Saksham Gupta, Zsombor T. Gal, Tejas S. Athni, Chrystal Calderon, William É Callison, Olaoluwa E. Dada, Winston Lie, Carolyn Qian, Ramya Reddy, Myron Rolle, Ronnie E. Baticulon, Bipin Chaurasia, Ellianne J. Dos Santos Rubio, Yoshua Esquenazi, Alexandra J. Golby, Ahmad F. Pirzad, and Kee B. Park

OBJECTIVE

It is unknown whether efforts to expand access to neurosurgery worldwide have translated to an increase in the global neurosurgery workforce, particularly in low- and middle-income countries. The main objective of this study was to quantify the number and distribution of consultant neurosurgeons worldwide, while also identifying temporal and geographic trends in the neurosurgery workforce in different income levels and WHO regions, and analyzing what factors might contribute to the growth of a national workforce.

METHODS

This study was a subanalysis of an electronic cross-sectional survey administered to participants identified through neurosurgery societies, personal contacts, and online searches of all 193 countries and 26 territories, independent states, and disputed regions as defined by the World Bank (WB) and United Nations between October 2022 and March 2023. Population-weighted statistics for the consultant neurosurgery workforce and resource availability were estimated, and linear regression analysis was conducted to identify correlations with growth in the workforce.

RESULTS

Data were obtained for 192 countries (99.5%) and 25 additional territories, states, and disputed regions (96.2%). One hundred seventy-seven respondents participated in the survey. There were an estimated 72,967 neurosurgeons worldwide, representing a global pooled density of 0.93 neurosurgeons per 100,000 people and a median country density of 0.44 neurosurgeons per 100,000 people.

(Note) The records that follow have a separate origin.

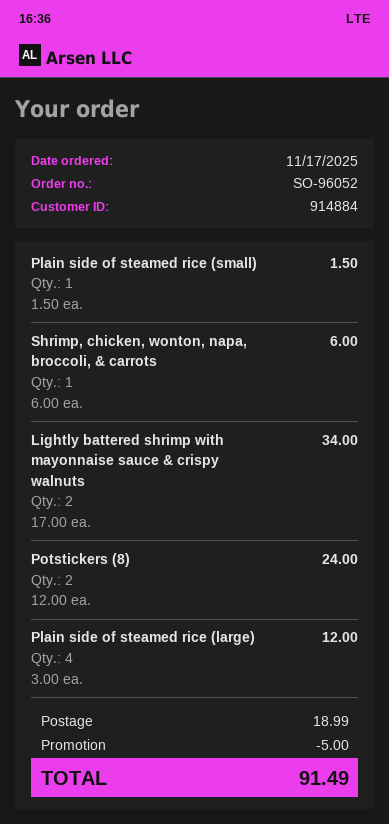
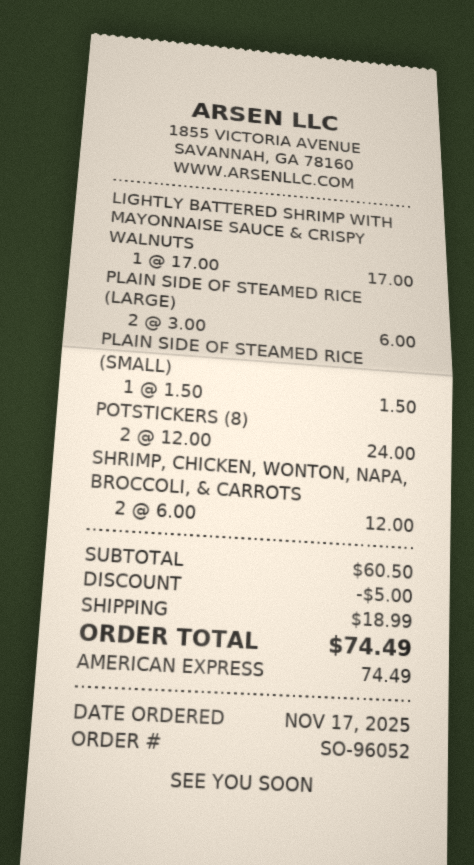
Shrimp, chicken, wonton, napa, broccoli, & carrots: 1 x 6.00 = 6.00 -> 2 x 6.00 = 12.00
Lightly battered shrimp with mayonnaise sauce & crispy walnuts: 2 x 17.00 = 34.00 -> 1 x 17.00 = 17.00
Plain side of steamed rice (large): 4 x 3.00 = 12.00 -> 2 x 3.00 = 6.00
total: 91.49 -> 74.49

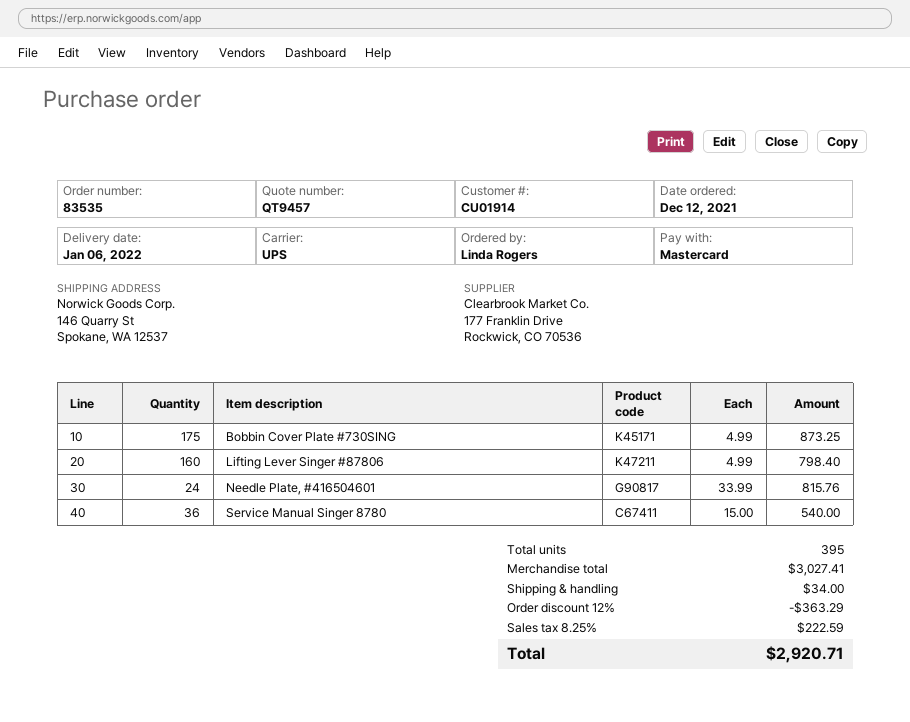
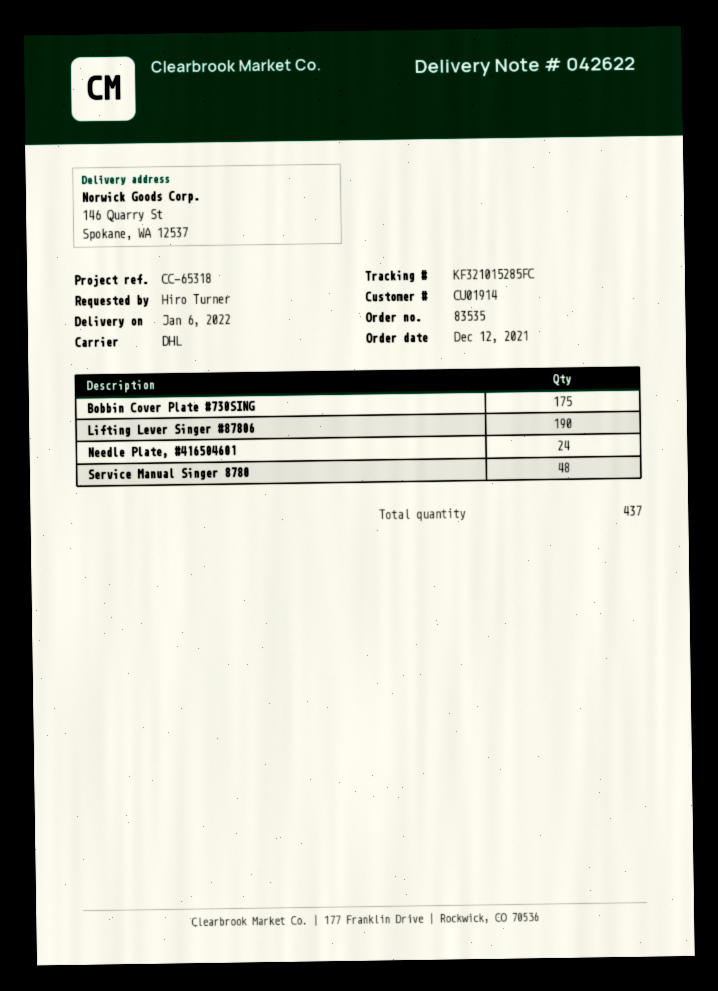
ordered by: Linda Rogers -> Hiro Turner
shipping method: UPS -> DHL
Lifting Lever Singer #87806: 160 -> 190
Service Manual Singer 8780: 36 -> 48
total quantity: 395 -> 437

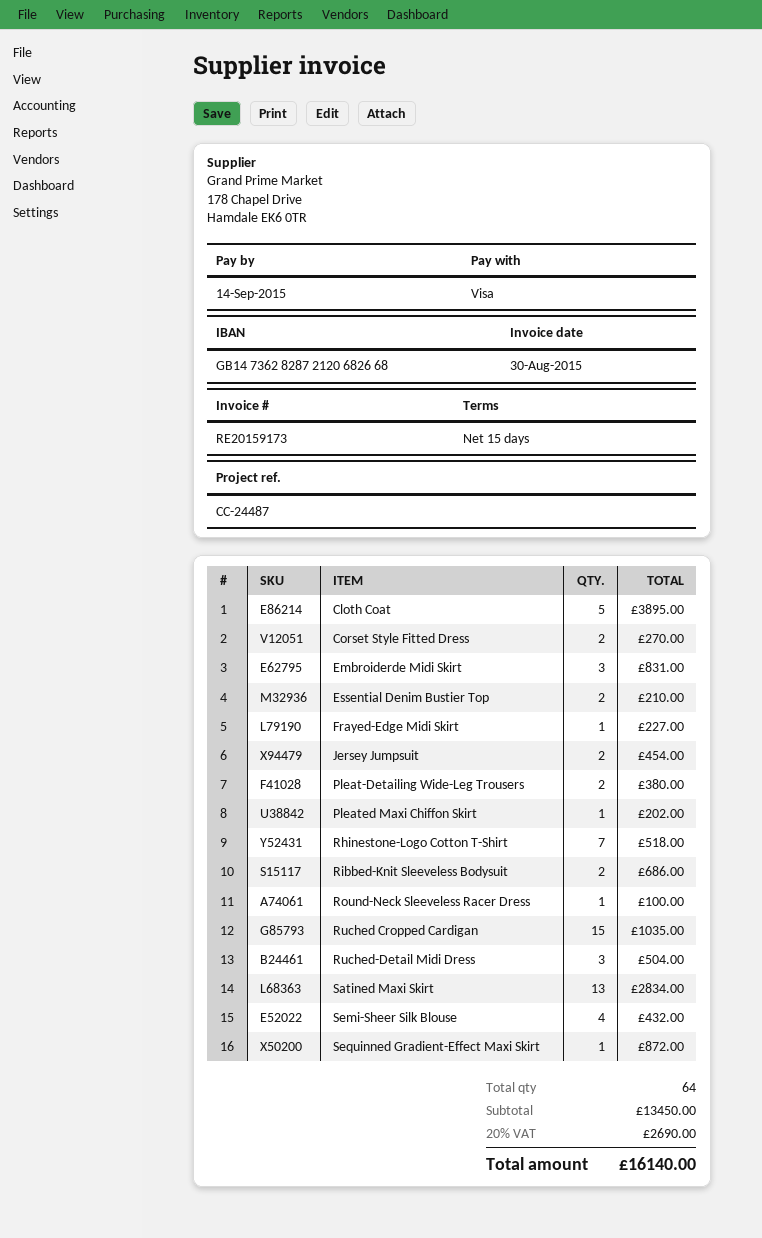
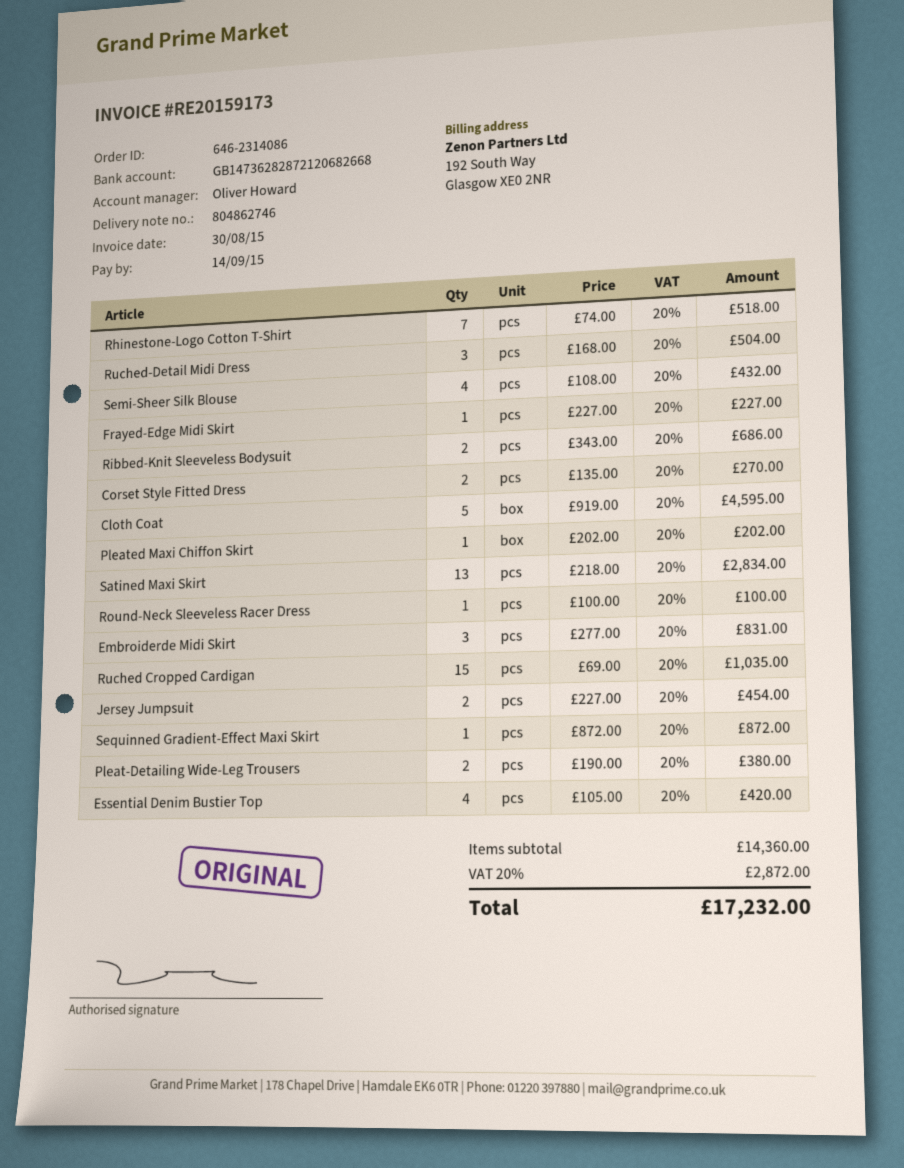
Cloth Coat: 5 for 3895.00 -> 5 for 4595.00
Essential Denim Bustier Top: 2 for 210.00 -> 4 for 420.00
subtotal: 13450.00 -> 14360.00
tax: 20% = 2690.00 -> 20% = 2872.00
total: 16140.00 -> 17232.00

The authors found an increasing density of consultant neurosurgeons, from low-income countries (0.12 per 100,000 people), to lower-middle-income countries (LoMICs; 0.37), to upper-middle-income countries (UpMICs; 1.13), and to high-income countries (2.44). The WHO African and Southeast Asia regions had the lowest pooled neurosurgeon density, while the Western Pacific region (WPR) had the highest density. There were 29 countries, 14 territories, and 1 independent state with no neurosurgeons. Neurosurgeons in countries with higher income–level designations had more frequent access to resources and equipment. The annual growth rates in workforce density were highest in LoMICs (26.0%) and UpMICs (21.3%), and the most rapid annual growth was in the Southeast Asia region (33.0%). Regression analysis revealed that an increasing population quartile, the Eastern Mediterranean region (relative to the WPR), the presence of a national neurosurgery society, increasing global development aid, and national gross domestic product were associated with relative growth in national neurosurgeon density.

CONCLUSIONS

The authors estimate a global consultant neurosurgeon workforce of nearly 73,000 neurosurgeons, with stark disparities in the density and growth of the workforce in different WB income-level groups and WHO regions. The presence of a neurosurgery society was correlated with the growth of the workforce, and this study identified several regional targets for further intervention to expand access to neurosurgery.